MASSACRE NOVEL
17
SETENGAH HIDUP
Aku
mengayunkan pedangku. Menusuk, menebas membabi-buta ke arah makhluk-makhluk
yang mendekatiku. Aku memang pernah diajari menggunakan pedang kayu waktu
berlatih kendo dulu.
Sulit
bagiku untuk langsung mengarahkan pedang ditanganku memotong kepala makhluk
ini. Kutendang Makhluk didepanku sambil kuayunkan pedang. Menusuk dan menebas
bagian dada atau kakinya, kemudian baru kupotong kepalanya.
Aku
sudah tidak memikirkan lagi rasa kemanusiaan ataupun rasa tega. Nyawaku
terancam, aku tidak mau menjadi santapan monster-monster itu.
Kutendang
salah satu monster yang menyerangku sampai terdorong menabrak
rak besi. Kutancapkan katana ke leher makhluk itu.
Aku
tidak peduli ketika cairan hitam-hijau berbau busuk, bermuncratan di dari
tubuh makhluk-makhluk itu mengenai wajah dan badanku. Aku mencabut pedang,
membalikkan badan dan menebas ke arah leher makhluk dibelakangku.
Irdi
yang sudah berubah lari mendekatiku, sangat dekat sekali sehingga aku tidak
bisa mengambil kuda-kuda. Aku terdorong sampai pingganku membentur ranjang
pasien. Irdi melompat menerkamku. Spontan kutusukkan katana kedepan,
sehingga menghentikan langkah makhluk itu. Aku melihat pedang katana masih
tergantung di pinggang Irdi. Segera kutarik katana di pinggang Ijal dengan tangan
kiriku dan kutusukkan ke lehernya menembus sampai kepala belakang. Bunyi kulit
sobek menembus daging terdengar jelas di kupingku. Suara Irdi tercekat. Kuputar
pedang dikanan dan kiriku berlawanan arah dan kugerakkan kedua tanganku ke
samping. Darah segera bermuncratan di badanku.
Aku
melihat Tika juga memainkan pedang. Perempuan itu lebih gesit lagi, dengan
pistol di tangan kanan dan pedang katana di tangan kiri, dia menghajar
makhluk-makhluk itu.
Aku
berlari menghampiri perempuan itu.

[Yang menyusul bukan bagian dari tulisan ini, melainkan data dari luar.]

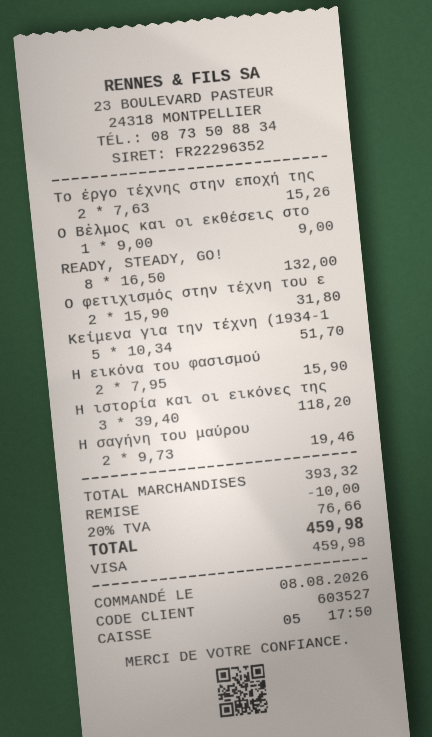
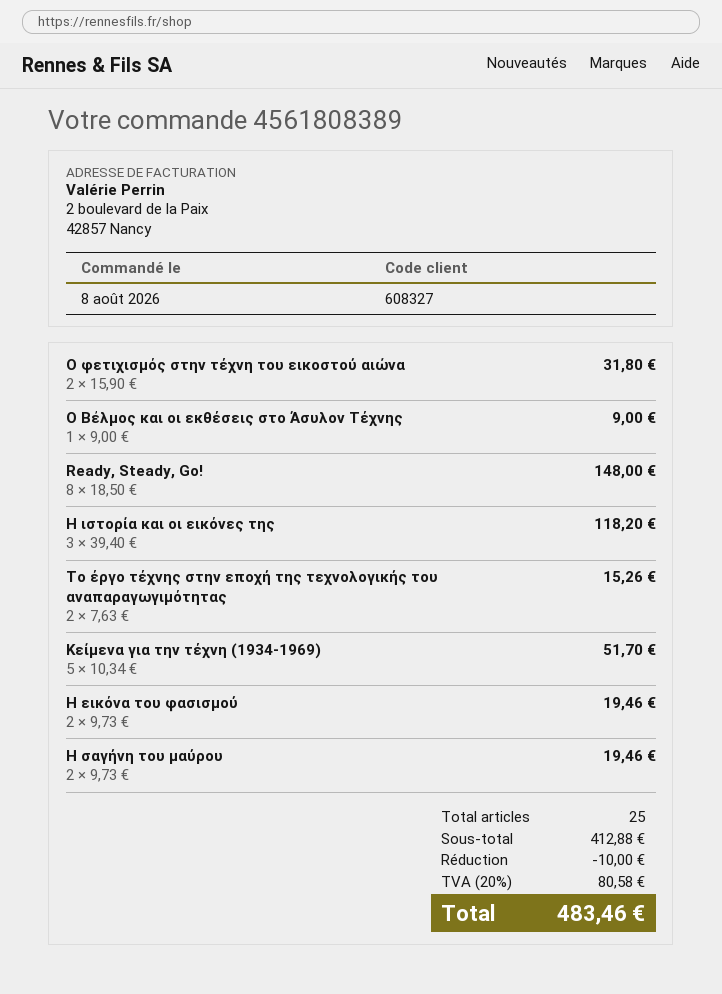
customer number: 603527 -> 608327
READY, STEADY, GO!: 8 x 16.50 = 132.00 -> 8 x 18.50 = 148.00
Η εικόνα του φασισμού: 2 x 7.95 = 15.90 -> 2 x 9.73 = 19.46
subtotal: 393.32 -> 412.88
tax: 20% = 76.66 -> 20% = 80.58
total: 459.98 -> 483.46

Kuhujamkan
kedua pedang katana di tanganku ke arah makhluk yang hendak menyerang Tika dari
belakang. Setelah aku menghujamkan katana-ku kutendang tubuh makhluk itu sampai
terpental menjauh.
Aku
kemudian beradu punggung dengan Tika. Melihat sisa makhluk yang tersisa
berjalan mendekati kami. Ada empat makhluk di hadapan kami. Kaki keempat
makhluk itu koyak dan hanya terlihat tulang-tulang disekitar dagingnya yang
sudah habis dan tercoak sebagian. Itulah sebabnya mereka
berjalan lebih lambat dari yang lainnya.
Pandanganku
mulai berkunang-kunang. Jangan bermutasi sekarang, kataku dalam hati.
"Ayo
kita selesaikan. Kamu kanan, aku kiri." Tika berkata.
Nafas
perempuan itu terdengar tidak teratur. Entah karena capai atau, karena
juga merasakan hal yang sama denganku.
Aku
maju menusukkan pedang ke leher makhluk di depanku. Kemudian kuputar gagang
pedang, sehingga kepala makhluk itu lepas dari badannya. Kemudian
aku melompat dan menebas makhluk berikutnya, mengenai dadanya. Makhluk
itu terjatuh. Ketika makhluk itu hendak bangkit, aku segera menebas
lehernya.
Tika
menebas kaki makhluk kedua, sehingga makhluk itu jatuh. Kemudian ia menghampiri dan
menancapkan katana ke leher makhluk itu. Tika mencabut pedang dari leher makhluk itu.
Tubuh perempuan itu sempoyongan, ingin jatuh kebelakang.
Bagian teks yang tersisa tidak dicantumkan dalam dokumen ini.